Heralded North Side restaurant closing
Casellula boosted rehabilitation on North Avenue
Pittsburgh Post-Gazette
Add a visit to Casellula @ Alphabet City on the North Side this week to the to-do list before the holidays since the restaurant is closing Saturday. The Pittsburgh outpost of the New York City spot has been open for just under a year.
Brian Keyser, the restaurateur behind the 10-year old Manhattan sibling, was persuaded to open in the former Masonic Hall by the City of Asylum co-founder and president, R. Henry Reese, who cited Casellula Cheese & Wine Cafe as a New York favorite.
Between now and the holidays, owners are hashing out what’s next for the space: whether it’ll debut as a different concept with a new name or if the space will go dark.
“I hope to be able to comment on what is next for the space and whether I will be involved in the next few days,” Mr. Keyser said in an email.
Mr. Reese has not yet responded to inquiries from the Pittsburgh Post-Gazette.
Casellula was a super-anticipated restaurant opening since 2015 for a couple reasons: Connected to the City of Asylum and its bookstore and event space, Casellula is one of the first businesses to mark progress in the development of the West North Avenue stretch, next door to the long-delayed Garden Theater project.
It’s also part of a larger collection of North Side developments. These include Federal Galley at Nova Place in the former Allegheny Center, which opened earlier this month, as well as the stretch of buildings under development along East Ohio Street. These include the 96room Workingmen’s Square Hotel from Comfort Inn via October Development, and a handful of properties slated for restaurants, retail and residences on the stretch. Casellula’s closing speaks to the risks of pioneering a neighborhood’s changeover.
The timing of the closing falls a few weeks after Mr. Keyser caught heat for his outspokenness in his frustration with the city’s service industry featured on the Pittsburgh blog Tipped Off, a platform for front-ofthe-house staff. It includes news, updates, events and a forum on which servers can rate their work experiences at area restaurants.
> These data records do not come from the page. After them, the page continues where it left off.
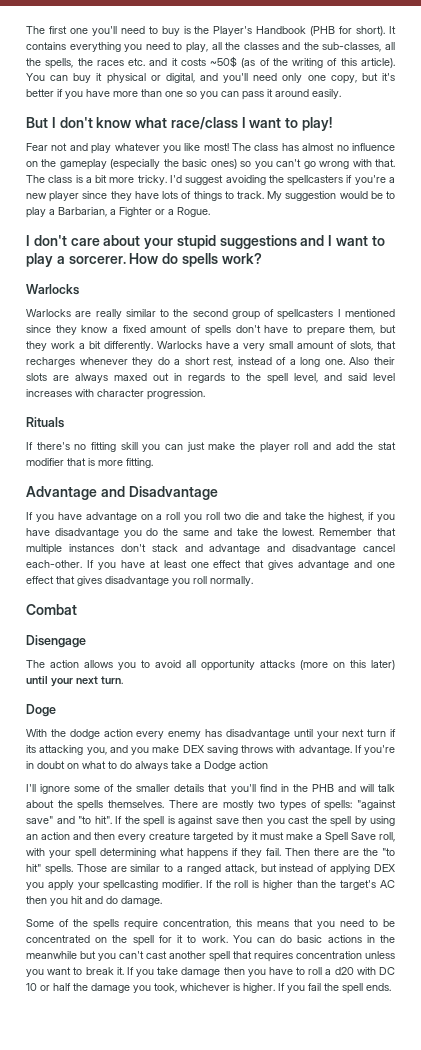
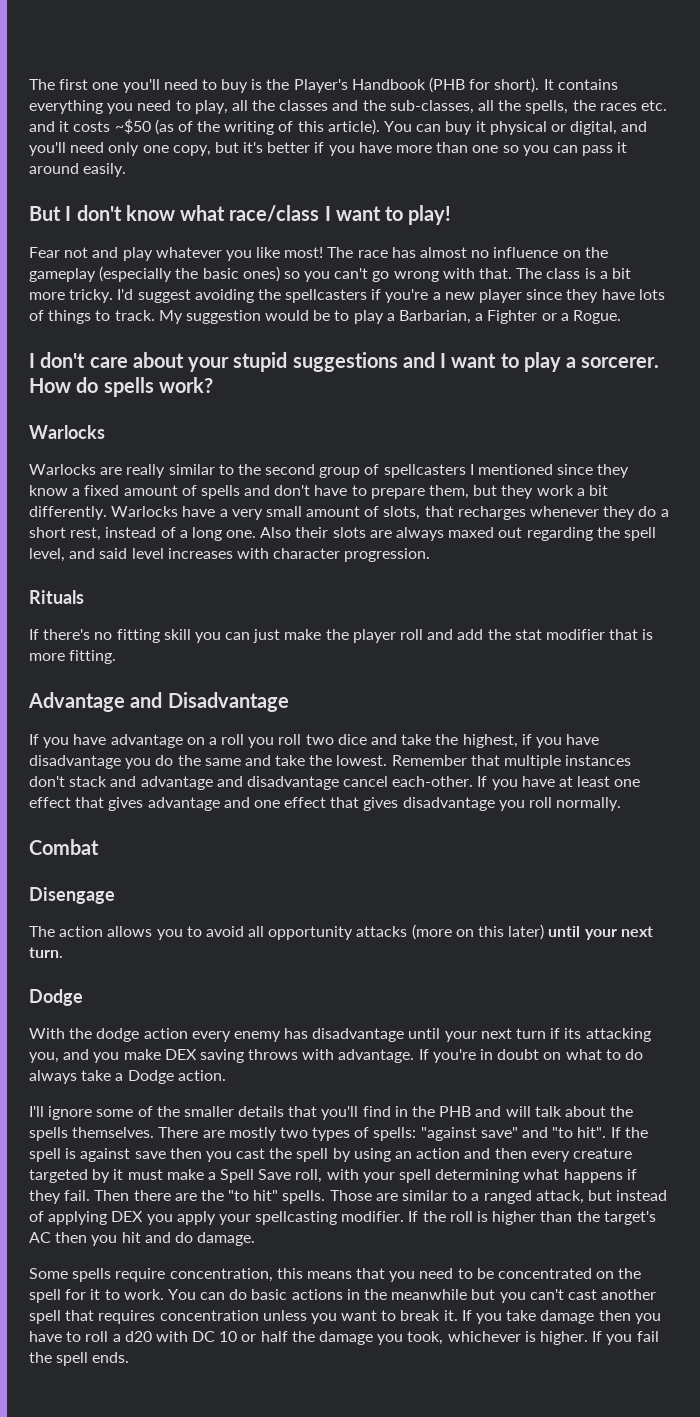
[210,56,238,68] ~50$ -> [114,119,151,134] ~$50
[254,143,279,151] class -> [357,250,388,258] race
(231, 330) none -> [244,485,271,496] and
[174,373,240,383] in regards to -> [526,527,593,541] regarding
[244,512,259,520] die -> [337,734,367,745] dice
[26,704,56,717] Doge -> [29,989,83,1006] Dodge
[239,761,268,769] action -> [177,1070,226,1081] action.
[59,919,88,927] of the -> (68, 1273) none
In response to a negative review from a former server, Mr. Keyser wrote:
I opened Casellula @ Alphabet City with great optimism and high ideals. Unfortunately, those ideals bumped up against reality; my idealism turned into a simple fight for survival. The biggest issue is that Pittsburgh’s restaurant boom has thinned out the pool of experienced restaurant workers to the point that we could not attract good employees to our Northside location. Our opening staff was too small and had almost no fine-dining or casual-fine-dining experience.
Worse, they were for the most part untrainable. With a few exceptions, they couldn’t follow directions, couldn’t learn menu items, couldn’t handle more than a couple tables at a time, didn’t understand the concept of multi-tasking, and moved at the pace of molasses going uphill in the wintertime.
He was also interviewed by Tipped Off prior to his speaking as part of a panel on the future of tipping in restaurants that was held at Scratch Food & Beverage in Troy Hill in early December; his restaurant made news when he reversed his no-tipping policy back in October.
No tipping did not work at his restaurant, he says, because “business was inconsistent,” and “the space we are in with City of Asylum is inefficient.” But he said that his employees “were being paid more than their work deserved,” a perception that is one of several that led to his reversal of the no-tipping policy.
When he decided to make the change, he emailed investors, City of Asylum staff, regulars and others.
“I still believe that a system where servers are paid fair wages and food and drink prices reflect the actual cost of getting the product to the table is best for employers, servers and guests,” he wrote. “Unfortunately, the unique quirks of Casellula @ Alphabet City make us the wrong test case.” (Mr. Keyser’s New York restaurant does not have a no-tipping policy.)
Mr. Keyser told the PostGazette that he hoped that paying staff $17 to $22 an hour would entice people to stay and work at the restaurant; as it turned out, the consistent wage didn’t mitigate turnover. His menu prices per plate were higher than a tipping restaurant, he pointed out, which hurt business, especially since Casellula is a destination restaurant.
“I have every confidence that in three years there will be more restaurants here,” he told the Post-Gazette.
Reservations are still available at Casellula via OpenTable through Saturday.